La tradition remonte au lendemain de la Première Guerre mondiale. Les premiers émigrés italiens, majoritairement des pêcheurs, quittent Sperlonga pour Marseille, attirés par l’activité du port. Installés dans le quartier Saint-Jean, au Panier, les familles Galli, Petronio, Fusco, Ciccarelli, Fragione et d’autres y recréent une communauté soudée autour de la foi et des traditions. Rapidement, l’idée s’impose : célébrer saint Léon, le patron de leur village d’origine, dans leur ville d’adoption.
« Nos parents ont voulu continuer ce qu’ils faisaient à Sperlonga », explique Marie, qui coordonne aujourd’hui la fête avec son amie Joséphine. « Mon père, Benedetto Galli, et Luigi Petronio, qui organisait déjà la fête en Italie, ont décidé de la mettre en place ici à Marseille. » Depuis, la Saint-Léon se transmet au sein des familles. « La première génération n’est plus là, mais nous, les enfants et petits-enfants, continuons la tradition. Même nos arrière-petits-enfants commencent à y participer. »

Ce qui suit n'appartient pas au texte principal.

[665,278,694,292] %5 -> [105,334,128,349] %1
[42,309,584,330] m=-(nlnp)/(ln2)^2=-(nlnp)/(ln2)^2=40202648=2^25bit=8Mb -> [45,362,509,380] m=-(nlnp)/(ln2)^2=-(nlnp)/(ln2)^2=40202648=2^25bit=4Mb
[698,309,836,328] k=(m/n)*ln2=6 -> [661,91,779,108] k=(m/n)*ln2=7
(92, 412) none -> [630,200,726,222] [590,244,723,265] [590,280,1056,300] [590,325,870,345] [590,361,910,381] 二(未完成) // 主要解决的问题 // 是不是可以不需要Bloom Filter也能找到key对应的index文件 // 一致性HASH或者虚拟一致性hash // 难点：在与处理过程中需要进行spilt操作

Le rendez-vous était fixé cette année le 16 novembre sur l’esplanade de l’église Saint-Laurent. En raison d’une météo peu clémente, la procession jusqu’à la cathédrale de la Major avec la statue du saint patron sur les épaules n’a pas pu avoir lieu, mais la bénédiction du port, des bateaux et de Marseille aurait, elle, été donnée même sous le déluge.
Alors que le nouveau Pape se nomme Léon XIV, le père Didier Rocca avait une accroche d’actualité toute trouvée. « C’est l’occasion de raviver la figure de saint Léon, courageux pasteur romain qui fut pape au Ve siècle », a commencé le prêtre de Saint-Laurent et des Accoules. « Il a désarmé Attila avec sa foi », continue-t-il, y voyant un message de paix.

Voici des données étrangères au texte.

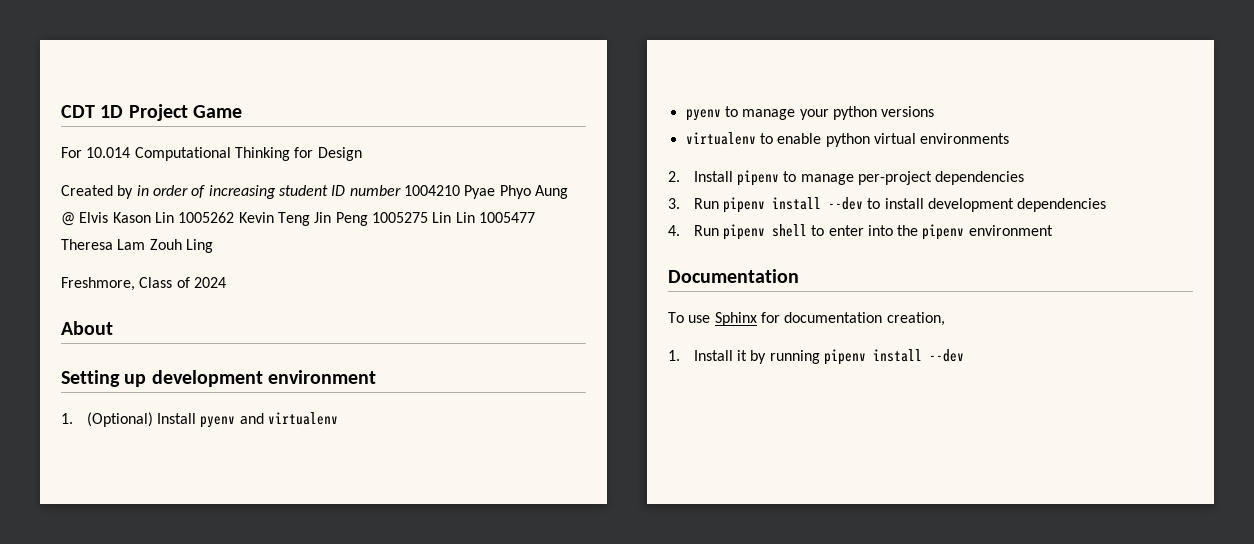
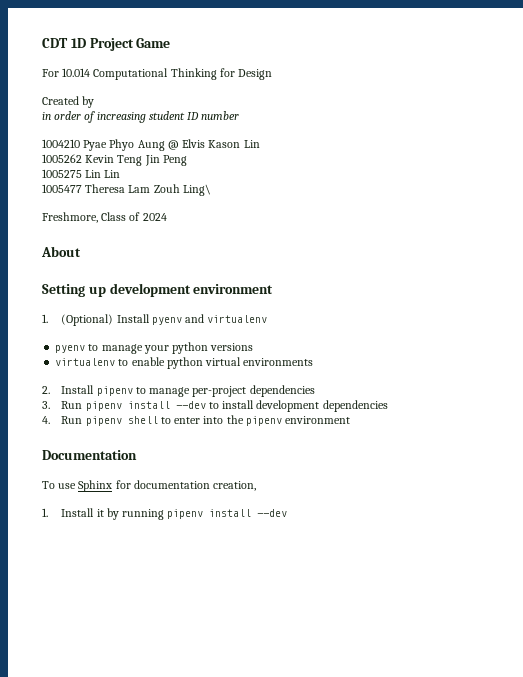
(134, 192) none -> (95, 102) //
(401, 190) none -> (240, 115) //
(174, 217) none -> (260, 144) //
(368, 219) none -> (187, 160) //
(475, 217) none -> (121, 174) //
[185,239,213,253] Ling -> [182,184,211,196] Ling\

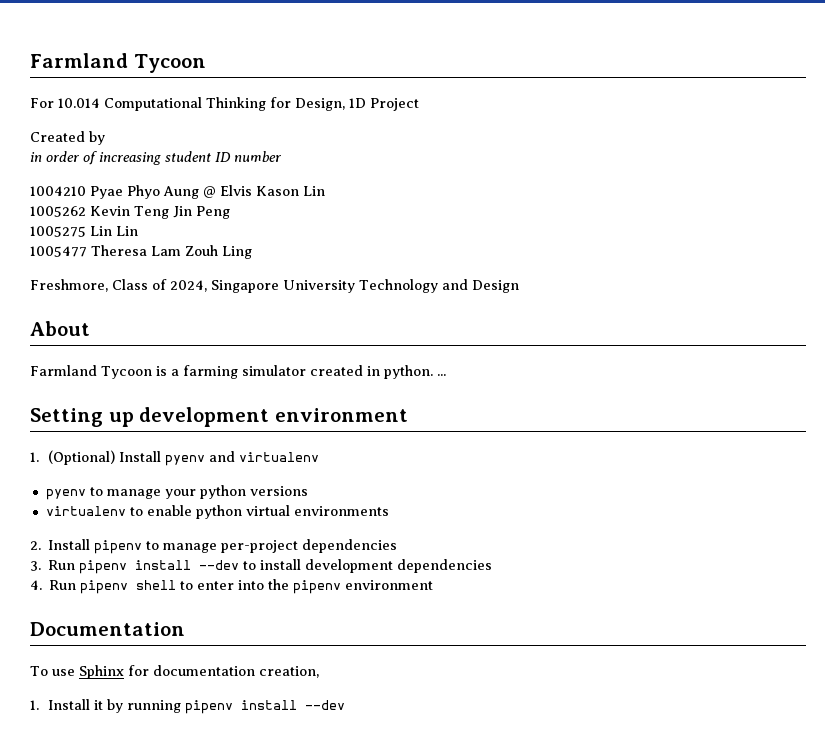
[42,38,171,51] CDT 1D Project Game -> [30,53,206,73] Farmland Tycoon
[238,69,273,80] Design -> [295,98,419,111] Design, 1D Project
[182,184,211,196] Ling\ -> [222,246,252,259] Ling
[142,213,167,221] [41,246,81,257] 2024 // About -> [170,279,519,293] [30,321,90,336] [30,365,446,379] 2024, Singapore University Technology and Design // About // Farmland Tycoon is a farming simulator created in python. ...

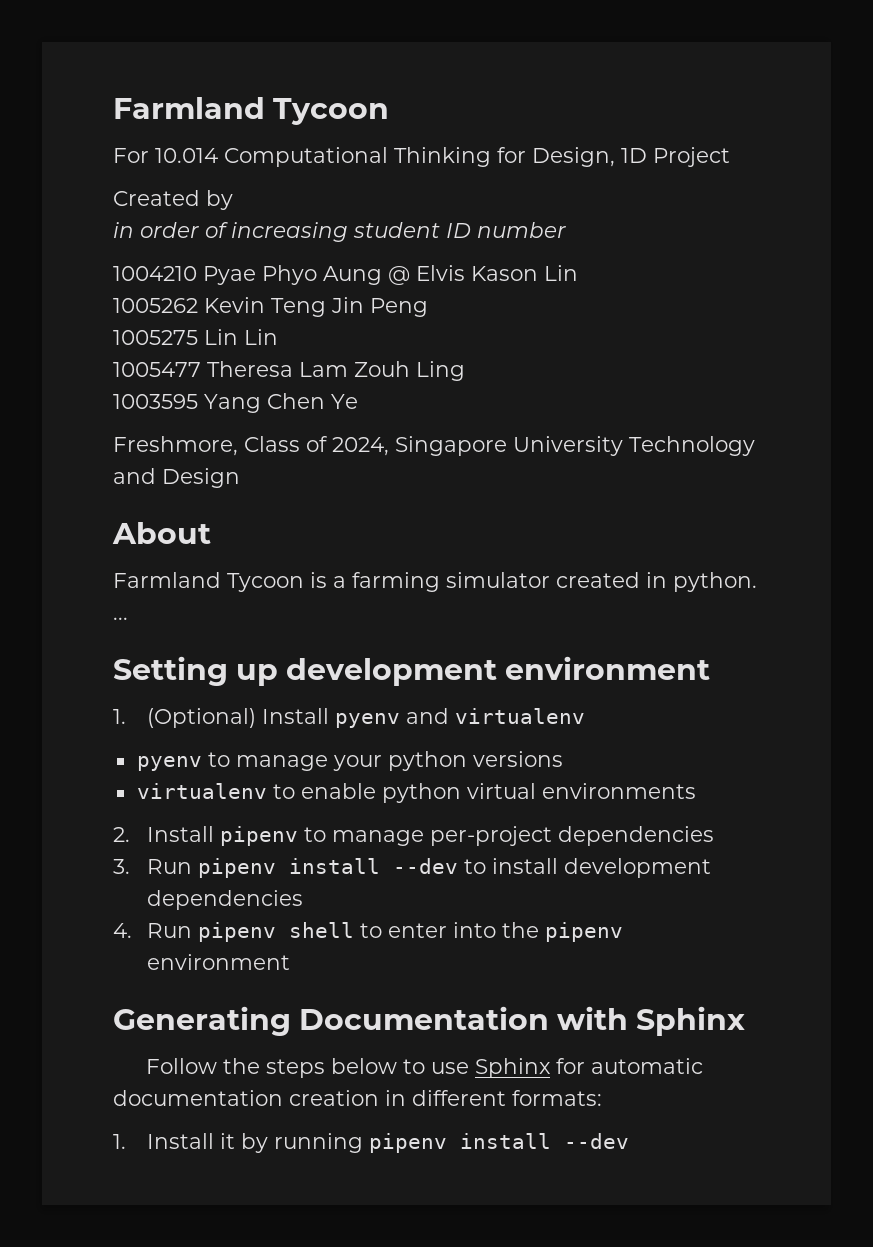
(252, 252) none -> [113,393,358,413] // 1003595 Yang Chen Ye
(434, 585) none -> [113,1006,291,1036] Generating
[30,665,319,679] // To use Sphinx for documentation creation, -> [557,1006,746,1036] [145,1058,703,1078] [113,1090,602,1106] with Sphinx // Follow the steps below to use Sphinx for automatic documentation creation in different formats:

« Cultiver une identité, sans être identitaire »
La messe s’est déroulée avec l’aide des membres de la confrérie de Notre-Dame-de-la-Major, née il y a 3 ans et sous le regard des Templiers, issus de l’ordre des Templiers d’aujourd’hui (reconnu par le Vatican), qui étaient en charge de veiller sur les reliques et les fidèles. Parmi les fidèles, quelques figures bien connues de la communauté comme l’ex-footballeur/entraîneur Léon Galli.
« Je suis très étonnée de voir perdurer cette tradition, la transmission s’opère et c’est merveilleux. Des jeunes reviennent », se réjouit le père Roca. Et ce qui plaît aux jeunes, c’est qu' »on cultive une identité, sans être identitaire. On est ouvert à tous ».

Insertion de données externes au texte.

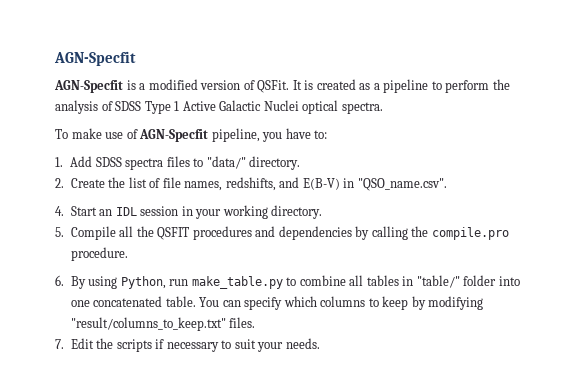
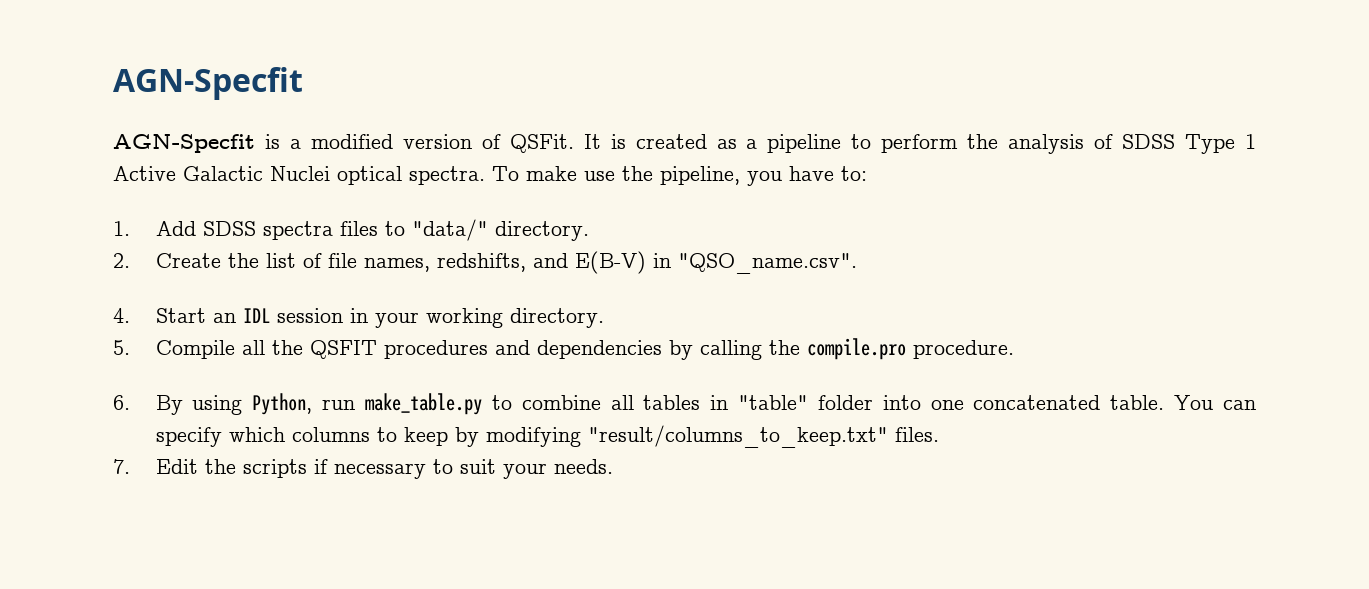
(383, 108) // -> (485, 175) none
[126,129,209,142] of AGN-Specfit -> [622,166,653,181] the
[416,275,460,288] "table/" -> [738,395,809,410] "table"

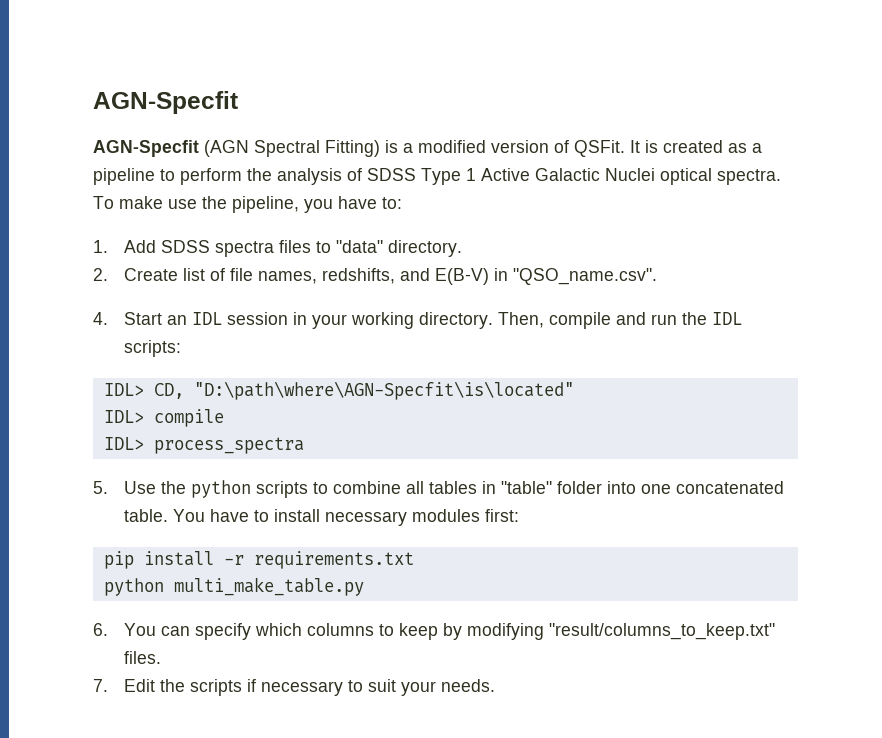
(255, 143) none -> [204,140,380,157] (AGN Spectral Fitting)
[411,219,488,241] "data/" -> [335,240,383,253] "data"
[227,253,259,268] the -> (178, 274) none
[113,338,1014,360] [113,393,482,415] // 5. Compile all the QSFIT procedures and dependencies by calling the compile.pro procedure. // 6. By using Python, run make_table.py -> [497,312,742,329] [123,340,181,357] [103,381,574,400] [103,409,224,427] [103,437,304,454] [93,480,308,498] Then, compile and run the IDL scripts: // IDL> CD, "D:\path\where\AGN-Specfit\is\located" // IDL> compile // IDL> process_spectra // 5. Use the python scripts
(1214, 402) none -> [209,509,519,526] [103,551,414,569] [103,577,364,596] [93,623,156,636] have to install necessary modules first: // pip install -r requirements.txt // python multi_make_table.py // 6. You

Au fil des décennies, la communauté s’est dispersée, certaines familles quittant le centre-ville après la destruction de quartiers historiques. Mais pour cette célébration, beaucoup reprennent le chemin des vieux quartiers pour honorer leur saint et leurs racines. « Beaucoup de monde revient pour la fête. C’est un héritage que nous tenons de nos parents. Nous sommes des familles catholiques et nous voulons continuer cette tradition », souligne Marie, habitante du Panier. « Nous sommes restés un village », assure Marc Franceschi, de la confrérie de la Major et petit-fils d’une Sperlongana. « Ma grand-mère m’emmenait à la Saint-Léon quand j’étais petit, ça fait partie de ma culture. Mes grands-parents sont arrivés en 1932 à Marseille, ils ont tout perdu en 1943 avec la destruction du quartier par les Allemands, mais ont fini par y revenir en 1947. »
Aujourd’hui, la fête dépasse le cercle des seuls descendants de Sperlonga et s’inscrit dans la vie paroissiale du quartier. « Les Sperlongani qui sont restés dans le quartier sont très contents que l’on continue de célébrer saint Léon chez nous », conclut Marie.
Chaque automne, la Saint-Léon fait revivre un peu de la Méditerranée italienne dans les ruelles du Panier, fidèle à la mémoire des pêcheurs venus jeter l’ancre à Marseille.